医療法人の社員総会の招集に関する最高裁決定を紹介します。
最高裁令和6年3月27日決定
医療法人の社員が、一般社団法人及び一般財団法人に関する法律(一般法人法)37条2項を類推適用して、裁判所の許可を得て、社員総会を招集できるか?が問題になりました。
ここでいう社員とは、従業員ではありません。株式会社でいうと、株主のことです。
事案の概要
医療法人の社員である抗告人らが、当該医療法人の理事長に対して社員総会の招集を請求したが、その後招集の手続が行われないと主張して、裁判所に対し、社員総会を招集することの許可を求めた。
最高裁の判断
最高裁は、医療法人の社員は、一般法人法37条2項を類推適用して、裁判所の許可を得て、社員総会を招集できないと判断しました。

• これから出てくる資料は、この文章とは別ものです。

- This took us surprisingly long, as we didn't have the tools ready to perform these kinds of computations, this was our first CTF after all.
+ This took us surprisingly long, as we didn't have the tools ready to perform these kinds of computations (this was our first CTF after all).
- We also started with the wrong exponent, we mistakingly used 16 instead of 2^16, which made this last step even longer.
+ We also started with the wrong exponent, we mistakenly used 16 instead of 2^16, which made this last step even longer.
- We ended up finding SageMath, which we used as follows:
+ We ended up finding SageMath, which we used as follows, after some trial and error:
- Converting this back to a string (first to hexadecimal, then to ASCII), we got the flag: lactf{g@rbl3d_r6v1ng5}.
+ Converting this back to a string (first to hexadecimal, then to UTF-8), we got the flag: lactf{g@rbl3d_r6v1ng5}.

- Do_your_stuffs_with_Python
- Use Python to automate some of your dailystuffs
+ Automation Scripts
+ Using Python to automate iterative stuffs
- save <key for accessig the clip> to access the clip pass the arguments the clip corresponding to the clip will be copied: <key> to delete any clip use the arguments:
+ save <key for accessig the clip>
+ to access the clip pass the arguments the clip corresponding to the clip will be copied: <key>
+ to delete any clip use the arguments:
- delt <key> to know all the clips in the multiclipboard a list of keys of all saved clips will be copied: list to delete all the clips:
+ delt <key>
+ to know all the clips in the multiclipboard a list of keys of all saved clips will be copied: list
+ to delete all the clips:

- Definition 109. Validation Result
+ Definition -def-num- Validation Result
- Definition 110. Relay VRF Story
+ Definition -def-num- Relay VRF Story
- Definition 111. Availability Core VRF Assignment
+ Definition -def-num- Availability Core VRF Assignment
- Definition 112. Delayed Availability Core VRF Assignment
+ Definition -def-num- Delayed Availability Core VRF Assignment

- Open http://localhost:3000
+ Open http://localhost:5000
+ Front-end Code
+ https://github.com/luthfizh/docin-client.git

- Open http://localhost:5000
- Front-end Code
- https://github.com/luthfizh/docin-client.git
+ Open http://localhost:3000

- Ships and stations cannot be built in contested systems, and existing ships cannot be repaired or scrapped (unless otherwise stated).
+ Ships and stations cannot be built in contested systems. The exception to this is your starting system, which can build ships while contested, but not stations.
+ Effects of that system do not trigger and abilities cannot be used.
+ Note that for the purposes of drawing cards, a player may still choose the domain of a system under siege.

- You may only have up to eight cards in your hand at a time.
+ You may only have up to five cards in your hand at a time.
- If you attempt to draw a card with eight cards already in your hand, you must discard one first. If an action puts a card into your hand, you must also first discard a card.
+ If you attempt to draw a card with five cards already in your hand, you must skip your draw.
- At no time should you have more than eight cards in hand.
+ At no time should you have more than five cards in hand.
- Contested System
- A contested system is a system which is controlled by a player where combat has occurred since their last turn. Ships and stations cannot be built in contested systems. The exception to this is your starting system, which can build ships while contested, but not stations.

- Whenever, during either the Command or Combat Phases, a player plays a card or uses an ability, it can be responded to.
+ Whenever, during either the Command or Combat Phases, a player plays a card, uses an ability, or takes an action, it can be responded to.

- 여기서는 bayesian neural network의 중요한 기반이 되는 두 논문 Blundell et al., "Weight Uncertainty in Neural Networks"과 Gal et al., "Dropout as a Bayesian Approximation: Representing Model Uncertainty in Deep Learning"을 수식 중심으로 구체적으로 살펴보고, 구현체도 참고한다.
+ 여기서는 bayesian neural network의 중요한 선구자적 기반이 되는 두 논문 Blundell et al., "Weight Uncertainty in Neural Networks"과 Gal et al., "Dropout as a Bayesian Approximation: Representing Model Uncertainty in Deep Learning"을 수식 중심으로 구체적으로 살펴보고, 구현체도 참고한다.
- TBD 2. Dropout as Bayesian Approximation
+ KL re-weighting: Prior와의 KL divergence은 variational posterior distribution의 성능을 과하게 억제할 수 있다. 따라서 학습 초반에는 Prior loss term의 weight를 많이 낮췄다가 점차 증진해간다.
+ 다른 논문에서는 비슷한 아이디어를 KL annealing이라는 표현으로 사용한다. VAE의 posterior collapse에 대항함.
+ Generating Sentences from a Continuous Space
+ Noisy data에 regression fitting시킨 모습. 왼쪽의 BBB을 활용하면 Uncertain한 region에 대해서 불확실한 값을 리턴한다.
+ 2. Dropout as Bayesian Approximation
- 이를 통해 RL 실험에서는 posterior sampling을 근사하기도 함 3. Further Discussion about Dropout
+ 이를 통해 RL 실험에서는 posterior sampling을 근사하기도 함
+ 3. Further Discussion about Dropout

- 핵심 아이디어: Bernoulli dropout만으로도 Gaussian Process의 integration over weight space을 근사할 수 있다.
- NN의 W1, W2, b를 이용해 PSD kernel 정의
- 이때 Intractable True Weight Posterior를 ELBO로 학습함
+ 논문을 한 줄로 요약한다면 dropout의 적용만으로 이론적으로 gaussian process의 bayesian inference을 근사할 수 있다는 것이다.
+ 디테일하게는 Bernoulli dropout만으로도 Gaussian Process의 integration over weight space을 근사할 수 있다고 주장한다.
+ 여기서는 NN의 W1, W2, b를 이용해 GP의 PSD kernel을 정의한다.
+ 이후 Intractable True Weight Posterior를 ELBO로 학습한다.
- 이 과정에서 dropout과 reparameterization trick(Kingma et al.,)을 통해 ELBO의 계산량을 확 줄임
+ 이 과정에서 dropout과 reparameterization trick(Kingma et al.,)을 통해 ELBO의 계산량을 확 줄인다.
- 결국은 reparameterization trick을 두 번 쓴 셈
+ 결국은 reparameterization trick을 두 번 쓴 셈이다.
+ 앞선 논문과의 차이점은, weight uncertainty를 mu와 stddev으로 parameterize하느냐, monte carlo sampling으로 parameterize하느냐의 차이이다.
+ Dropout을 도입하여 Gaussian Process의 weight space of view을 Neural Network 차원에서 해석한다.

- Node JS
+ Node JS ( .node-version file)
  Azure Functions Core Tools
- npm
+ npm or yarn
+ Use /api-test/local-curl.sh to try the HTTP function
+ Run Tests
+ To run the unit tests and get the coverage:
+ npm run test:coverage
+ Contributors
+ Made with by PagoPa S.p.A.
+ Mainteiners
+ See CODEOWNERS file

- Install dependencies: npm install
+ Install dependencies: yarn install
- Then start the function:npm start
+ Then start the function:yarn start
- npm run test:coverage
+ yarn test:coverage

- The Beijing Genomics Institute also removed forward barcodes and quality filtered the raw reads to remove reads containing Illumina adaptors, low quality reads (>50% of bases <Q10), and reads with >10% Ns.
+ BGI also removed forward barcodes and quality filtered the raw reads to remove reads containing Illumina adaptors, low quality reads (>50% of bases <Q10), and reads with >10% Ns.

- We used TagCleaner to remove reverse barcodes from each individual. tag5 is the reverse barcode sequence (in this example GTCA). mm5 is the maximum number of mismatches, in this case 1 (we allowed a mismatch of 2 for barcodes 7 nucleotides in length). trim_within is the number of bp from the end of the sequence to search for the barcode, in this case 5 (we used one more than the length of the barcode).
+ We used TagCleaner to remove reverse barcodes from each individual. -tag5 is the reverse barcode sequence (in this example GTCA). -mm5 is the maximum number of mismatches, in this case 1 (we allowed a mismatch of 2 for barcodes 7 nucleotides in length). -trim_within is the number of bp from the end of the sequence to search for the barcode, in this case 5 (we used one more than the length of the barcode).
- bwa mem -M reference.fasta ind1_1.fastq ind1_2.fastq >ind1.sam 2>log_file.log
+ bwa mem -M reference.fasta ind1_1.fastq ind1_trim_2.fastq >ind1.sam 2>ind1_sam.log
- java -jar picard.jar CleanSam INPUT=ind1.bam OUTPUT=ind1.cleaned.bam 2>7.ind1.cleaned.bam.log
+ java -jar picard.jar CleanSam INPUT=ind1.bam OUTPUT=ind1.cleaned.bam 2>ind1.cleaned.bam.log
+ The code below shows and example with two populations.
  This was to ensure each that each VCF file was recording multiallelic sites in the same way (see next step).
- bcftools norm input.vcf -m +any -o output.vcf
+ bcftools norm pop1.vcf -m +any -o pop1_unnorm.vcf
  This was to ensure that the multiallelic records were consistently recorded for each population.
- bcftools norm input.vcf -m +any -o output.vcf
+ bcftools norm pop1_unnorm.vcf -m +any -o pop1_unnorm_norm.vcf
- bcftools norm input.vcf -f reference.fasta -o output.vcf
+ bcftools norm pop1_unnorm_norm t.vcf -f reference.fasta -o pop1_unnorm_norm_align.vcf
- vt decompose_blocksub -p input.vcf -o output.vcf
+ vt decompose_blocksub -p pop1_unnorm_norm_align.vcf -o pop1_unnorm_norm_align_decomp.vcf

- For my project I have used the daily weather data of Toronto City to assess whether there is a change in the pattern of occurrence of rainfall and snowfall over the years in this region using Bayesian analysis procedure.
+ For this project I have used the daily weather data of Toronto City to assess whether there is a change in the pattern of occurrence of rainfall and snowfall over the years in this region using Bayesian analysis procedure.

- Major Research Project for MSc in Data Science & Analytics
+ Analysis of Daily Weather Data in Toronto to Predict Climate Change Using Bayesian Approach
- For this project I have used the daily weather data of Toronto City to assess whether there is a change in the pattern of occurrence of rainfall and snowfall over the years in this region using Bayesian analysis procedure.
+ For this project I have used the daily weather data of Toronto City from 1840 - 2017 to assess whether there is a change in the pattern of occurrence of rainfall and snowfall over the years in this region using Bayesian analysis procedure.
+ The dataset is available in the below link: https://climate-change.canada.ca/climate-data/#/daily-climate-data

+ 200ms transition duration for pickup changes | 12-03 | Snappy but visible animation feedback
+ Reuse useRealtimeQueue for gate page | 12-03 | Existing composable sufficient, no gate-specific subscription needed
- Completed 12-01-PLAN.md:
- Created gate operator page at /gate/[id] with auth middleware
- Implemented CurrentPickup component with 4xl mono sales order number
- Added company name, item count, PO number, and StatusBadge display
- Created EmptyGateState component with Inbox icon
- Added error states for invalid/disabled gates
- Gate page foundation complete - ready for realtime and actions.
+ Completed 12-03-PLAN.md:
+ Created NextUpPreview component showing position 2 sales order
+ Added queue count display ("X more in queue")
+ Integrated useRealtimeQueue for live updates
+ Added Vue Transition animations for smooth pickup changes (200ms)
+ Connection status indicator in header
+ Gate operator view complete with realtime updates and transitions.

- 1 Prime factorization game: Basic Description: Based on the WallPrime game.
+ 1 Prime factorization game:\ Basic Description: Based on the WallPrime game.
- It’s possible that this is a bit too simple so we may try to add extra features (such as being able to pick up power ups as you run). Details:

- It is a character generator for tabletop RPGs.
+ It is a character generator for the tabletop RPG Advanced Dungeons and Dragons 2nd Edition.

一般法人法は、一般社団法人の適切な運営のために、37条1項において、一定の割合以上の議決権を有する社員が理事に対して社員総会の招集を請求することができる旨規定し、同条2項において、その請求の後遅滞なく招集の手続が行われない場合などには、当該社員は、裁判所の許可を得て、社員総会を招集することができる旨規定する。これに対し、医療法46条の3の2第4項は、医療法人の理事長は、一定の割合以上の社員から臨時社員総会の招集を請求された場合にはこれを招集しなければならない旨規定するが、同法は、理事長が当該請求に応じない場合について、一般法人法37条2項を準用しておらず、また、何ら規定を設けていない。このような医療法の規律は、社員総会を含む医療法人の機関に関する規定が平成18年法律第84号による改正をはじめとする数次の改正により整備され、その中では一般法人法の多くの規定が準用されることとなったにもかかわらず、変更されることがなかったものである。他方、医療法は、医療法人について、都道府県知事による監督(第6章第9節)を予定するなど、一般法人法にはない規律を設けて医療法人の責務を踏まえた適切な運営を図ることとしている。
以上によれば、医療法人について、一般法人法37条2項は類推適用されないと解するのが相当である。そうすると、医療法人の社員が同項の類推適用により裁判所の許可を得て社員総会を招集することはできないというべきである。